Marc Bassingthwaighte

Personal information
- Born: 21 October 1983 (age 41)

Team information
- Discipline: Cross-country
- Role: Rider

Medal record
Representing Namibia
African Mountain Bike Championships
| Silver medal – second place | 2012 | Men's Elite |
Namibian National Mountain Bike Championships
| Gold medal – first place | 2010 | Men's Elite |
Namibian National Road Race Championships
| Silver medal – second place | 2011 Windhoek | Men's Elite |
| Bronze medal – third place | 2012 Windhoek | Men's Elite |
Namibian National Time Trial Championships
| Bronze medal – third place | 2007 | Men's Elite |

= Marc Bassingthwaighte =

Namibian cyclist

Marc Bassingthwaighte (born 21 October 1983) is a Namibian cyclist who specialises in cross-country events. Bassingthwaighte represented Namibia at the 2012 Summer Olympics in London, where he competed in the men's cross-country. He has also competed in a Commonwealth Games, an African Mountain Bike Championships, a Namibian National Road Race Championships, two Namibian National Time Trial Championships, a Namibian National Mountain Bike Championships and two Giro del Capos.
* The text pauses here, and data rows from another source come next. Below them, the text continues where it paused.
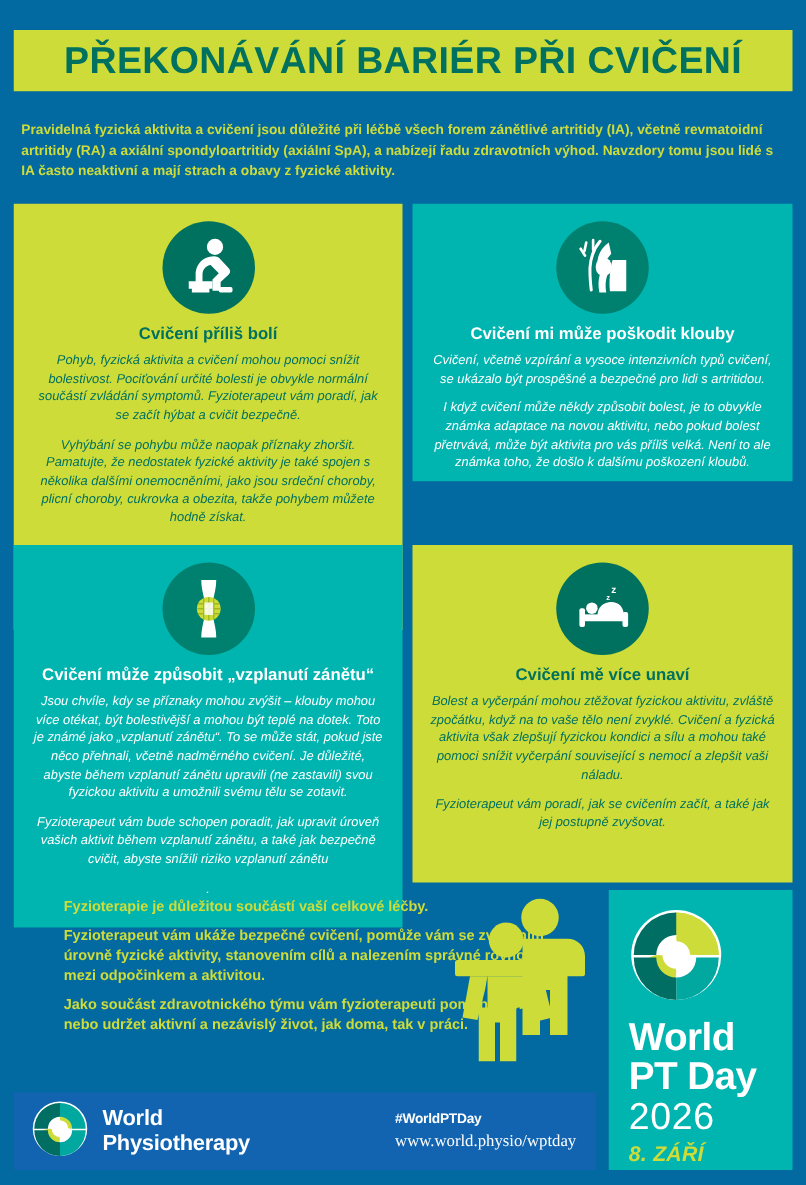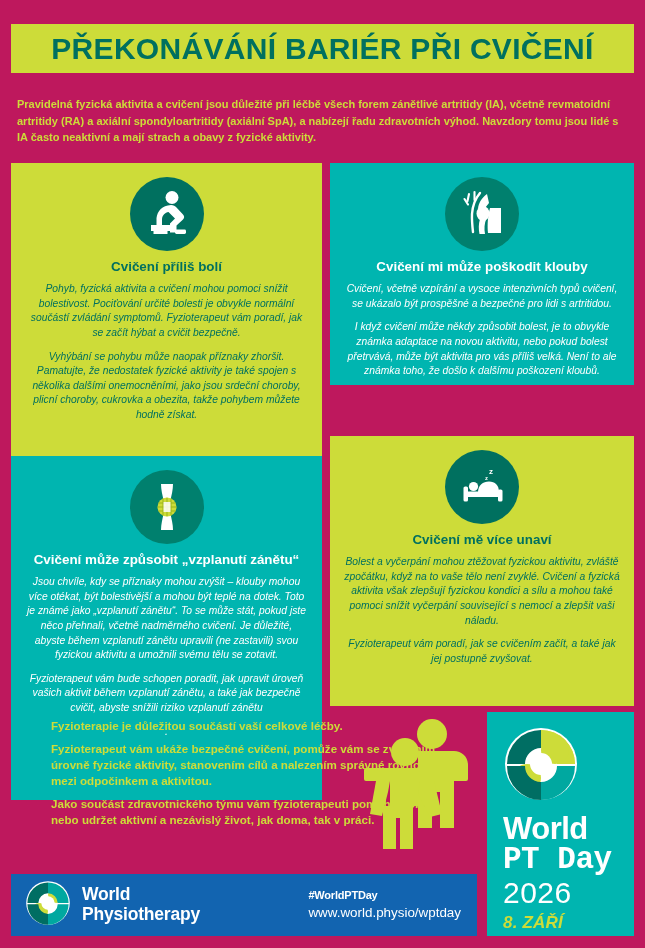--- a/index.html
+++ b/index.html
@@ -5,21 +5,21 @@
   html,body{margin:0;padding:0;}
   body{
     width:645px;height:948px;
     background:#00705f;
     font-family:"Liberation Sans", sans-serif;
     overflow:hidden;
   }
   .poster{
     position:relative;
     width:645px;height:948px;
-    background:#be185d;
+    background:#0369a1;
     box-sizing:border-box;
     padding:0;
   }
 
   
   .title-bar{
     position:absolute;left:11px;top:24px;width:623px;height:49px;
     background:#cddc39;
     display:flex;align-items:center;justify-content:center;
   }
@@ -49,21 +49,21 @@
     box-sizing:border-box;
     padding:10px 14px 8px 14px;
     text-align:center;
     overflow:hidden;
   }
   .panel.lime{background:#cddc39;}
   .panel.teal{background:#00b5b0;}
 
   .p1{left:11px;top:163px;width:311px;height:341px;}
   .p2{left:330px;top:163px;width:304px;height:222px;}
-  .p3{left:11px;top:456px;width:311px;height:344px;}
+  .p3{left:11px;top:436px;width:311px;height:306px;}
   .p4{left:330px;top:436px;width:304px;height:270px;}
 
   .icon-circle{
     width:74px;height:74px;border-radius:50%;
     background:#00705f;
     margin:4px auto 8px auto;
     display:flex;align-items:center;justify-content:center;
   }
   .panel.teal .icon-circle{background:#00806e;}
   .icon-circle svg{display:block;}
@@ -106,21 +106,21 @@
     box-sizing:border-box;
     padding:14px 0 0 16px;
   }
   .wpt-logo{margin:0 0 8px 0;}
   .wpt-world{
     color:#ffffff;font-size:31px;font-weight:bold;line-height:0.98;
     letter-spacing:-0.5px;margin:0;
   }
   .wpt-ptday{
     color:#ffffff;font-size:31px;font-weight:bold;line-height:1.0;
-    letter-spacing:-0.5px;margin:0;font-family:Liberation Mono, monospace;
+    letter-spacing:-0.5px;margin:0;
   }
   .wpt-year{
     color:#ffffff;font-size:30px;font-weight:normal;line-height:1.1;
     letter-spacing:0.5px;margin:1px 0 0 0;
   }
   .wpt-date{
     color:#cddc39;font-size:17px;font-weight:bold;margin:4px 0 0 0;
     letter-spacing:0.2px;
     font-style:italic;
   }
@@ -139,21 +139,21 @@
     letter-spacing:-0.2px;
   }
   .footer-right{
     margin-left:auto;margin-right:16px;text-align:left;
   }
   .footer-hash{
     color:#ffffff;font-size:11px;font-weight:bold;line-height:1.2;
     letter-spacing:-0.2px;margin:0 0 3px 0;
   }
   .footer-url{
-    color:#ffffff;font-size:13.4px;font-weight:normal;line-height:1.2;margin:0;
+    color:#ffffff;font-size:13.4px;font-weight:normal;line-height:1.2;margin:0;font-family:Liberation Serif, serif;
   }
 </style>
 </head>
 <body>
 
 <div class="poster">
 
   <div class="title-bar">
     <div class="title-text">PŘEKONÁVÁNÍ BARIÉR PŘI CVIČENÍ</div>
   </div>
Bassingthwaighte is a two time medalist at the Namibian National Road Race Championships.

==Competition==
Bassingthwaighte made his debut in international competitions at the 2006 Commonwealth Games. He finished 14th in the men's cross-country in a time of two hours, 26 minutes and 33 seconds. He was over thirteen minutes behind the winner, Englishman Liam Killeen. In 2007, Bassingthwaighte competed in the Namibian National Time Trial Championships. He finished third, behind Jacques Celliers and Dan Craven. Bassingthwaighte then competed in the 2008 Giro del Capo. In the five stage race, Bassingthwaighte's best result came on the second stage, held around Durbanville, where he finished 41st of 121 riders. In 2009, Bassingthwaighte again competed in the Giro del Capo. His best stage result was again on the second stage in Durbanville, where he finished 23rd. Bassingthwaighte won the 2010 Namibian National Mountain Bike Championships. He rode a time of one hour, 59 minutes and 29 seconds, which was eight minutes and nine seconds quicker than second-place finisher Mannie Heymans. At the 2011 Namibian National Road Race Championships, Bassingthwaighte won the silver medal. He finished 31 seconds behind the winner, Lotto Petrus, and two minutes and fifteen seconds ahead of the bronze medalist, Heiko Redecker. In 2012, Bassingthwaighte again gained a medal in the Namibian National Road Race Championships. He finished third behind Petrus and Craven. Also in 2012 at the 2012 African Mountain Bike Championships Bassingthwaighte won a silver medal. He finished three minutes and 44 seconds behind South African Philip Buys. The bronze medalist was Rwandan Adrien Niyonshuti.

===2012 Summer Olympics===
At the 2012 Summer Olympics in London, United Kingdom, Bassingthwaighte competed in the men's cross-country. In the race on 11 August, Bassingthwaighte finished 30th, beating both Buys and Niyonshuti. Bassingthwaighte's time of one hour, 37 minutes and 17 seconds was eight minutes and ten seconds slower than the time of the gold medalist, Jaroslav Kulhavý of the Czech Republic.